Em 12 de Maio de 1998, o "Diário Económico" publicou uma entrevista do jornalista João Paulo Guerra ao deputado italiano Francesco Forgione, membro da Comissão Parlamentar Antimafia da Assembleia Regional Siciliana, com o título "Máfia lava dinheiro em Ilhas de Portugal" e onde este sustentava que a passagem por Portugal de Emílio di Giovine constituía um dado com enorme significado: "Um mafioso importante como Di Giovine não esteve aqui por acaso. Não tenho dúvidas que a sua presença assinala uma relação de negócios da N'dranghetta em Portugal, o estabelecimento de um circuito de tráfico que atravessa Portugal e conduz à Europa". O deputado italiano frisava ainda que "hoje (1998), segundo o FMI, os negócios mafiosos representam 2,1 por cento do PIB mundial".
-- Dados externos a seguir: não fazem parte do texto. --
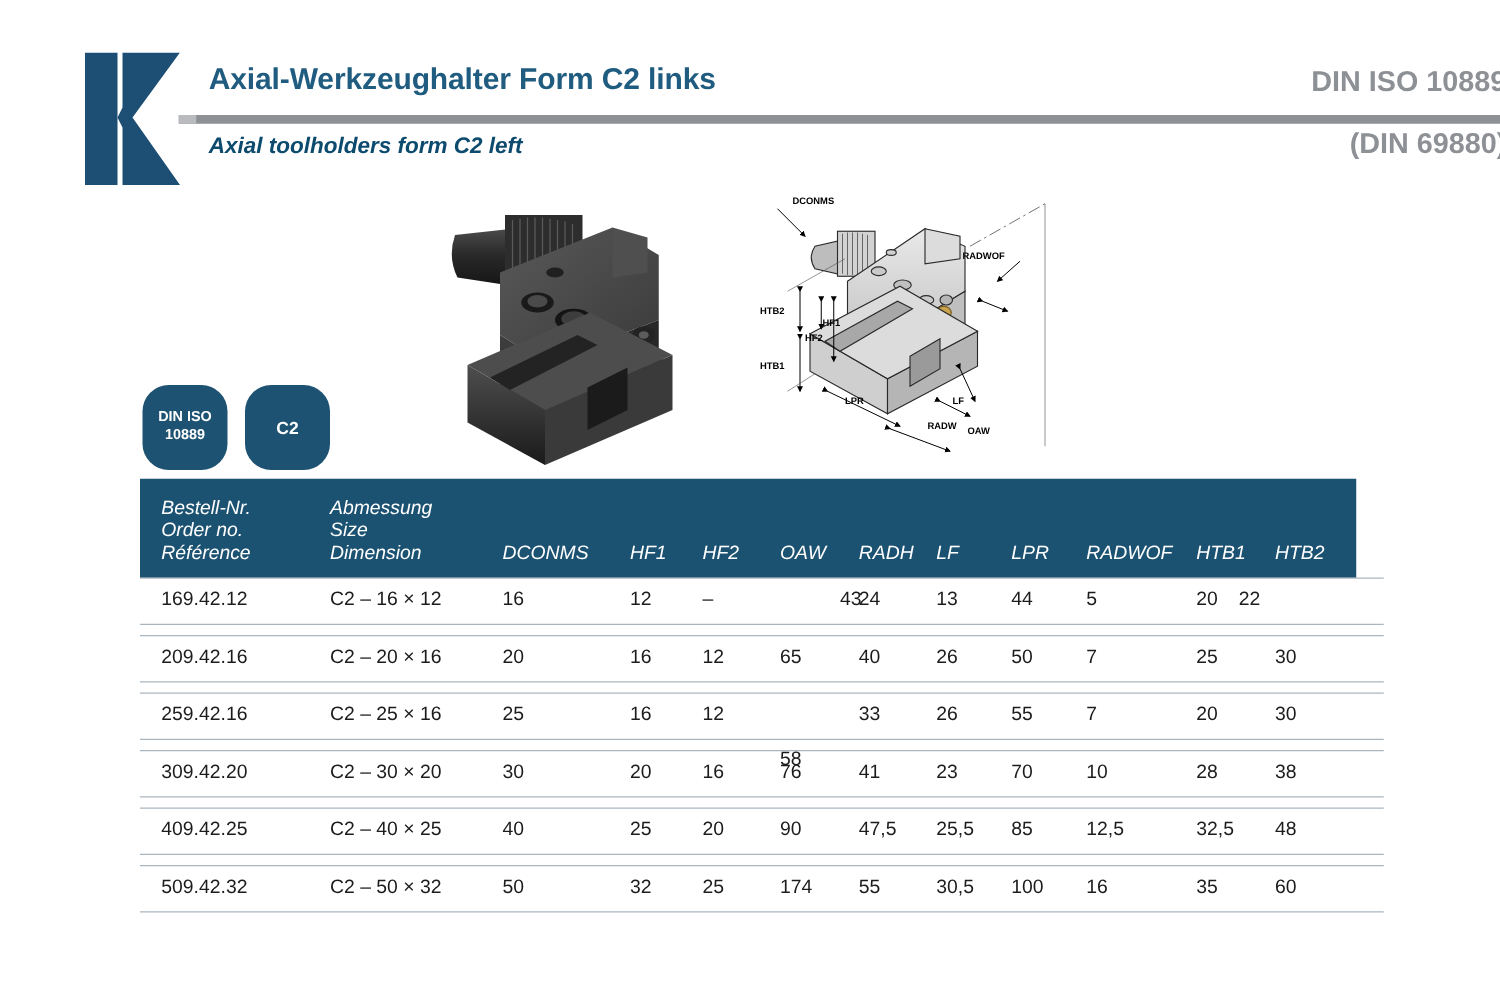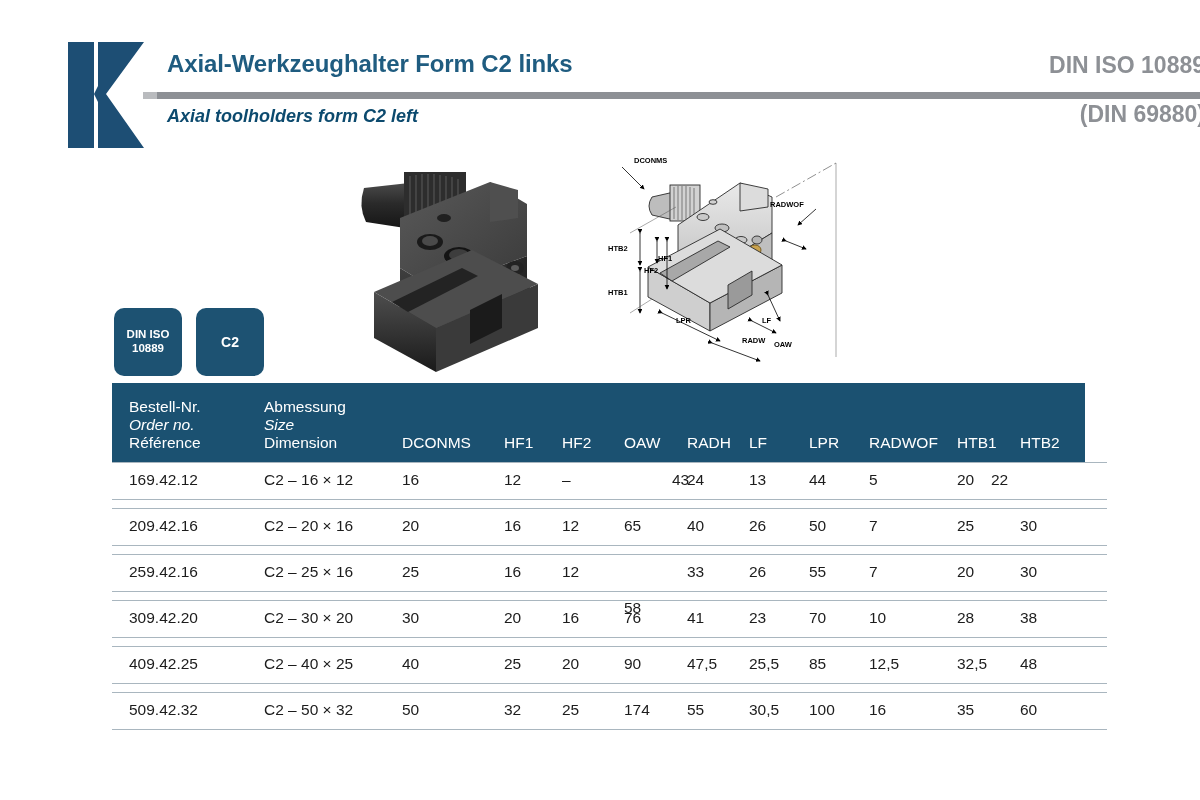"DIN ISO" .badge { border-radius: 10px -> 21px }
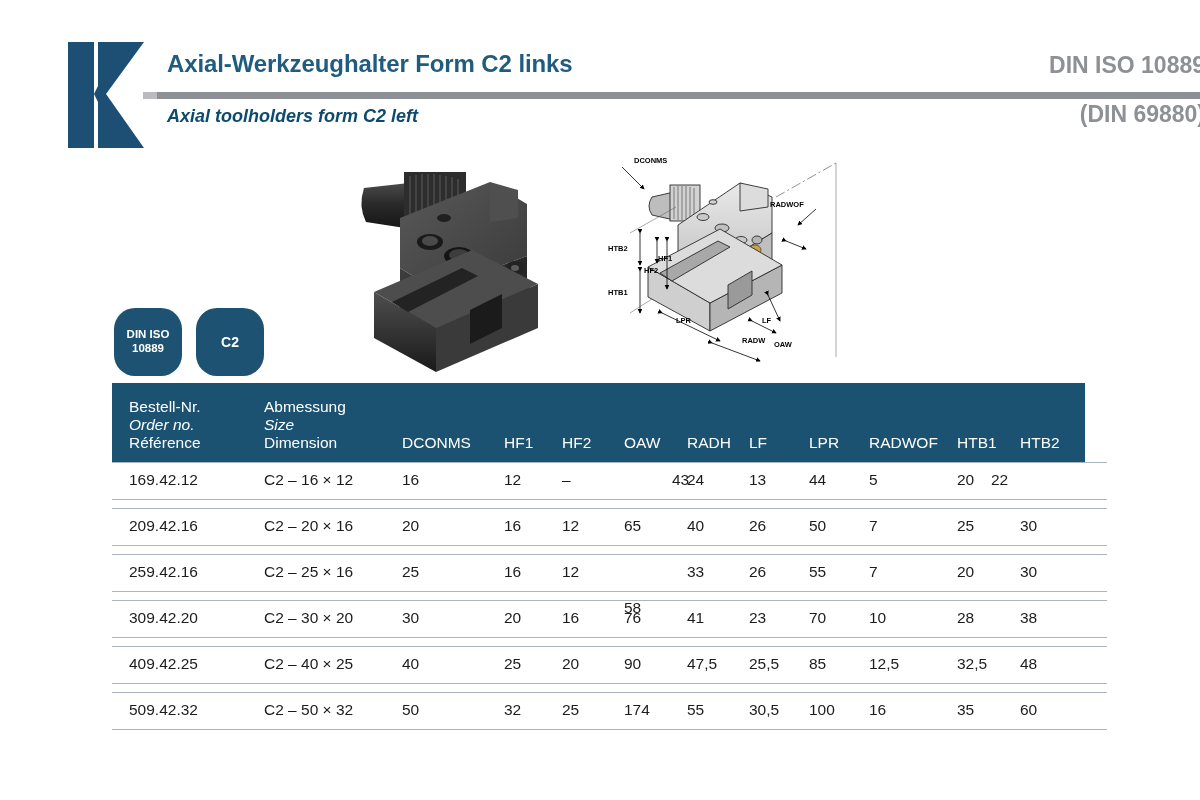"Bestell-Nr." .th { font-style: none -> italic }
Referenciado como "rei do haxixe" na década de 1980, Emílio di Giovine arrependeu-se na década de 2000, escrevendo em 2013 um livro intitulado "Confissões de um Pai", dedicado à filha (que entretanto se tornara também uma das principais dirigentes da Máfia Calabresa), livro no qual, segundo se escreveu ao tempo na imprensa, relatou "a memória da vida criminosa e a história da nova vida sob protecção. É a confissão de um homem que estava à frente de uma das organizações criminosas mais fortes do mundo, que ordenou assassinatos a seus tenentes de confiança, que se cercou de. mulheres bonitas, que conseguiu escapar das prisões de Milão, Barcelona e Nova Iorque. Até ao dia em que percebeu que a vida criminosa 'derretia como neve ao sol' e decidiu se arrepender, cada vez mais longe da identidade de um chefe e cada vez mais próximo da de um pai". O depoimento para o livro foi recolhido por Ombretta Ingrasci, que traça os encontros com o "capo" arrependido e contextualiza a sua biografia.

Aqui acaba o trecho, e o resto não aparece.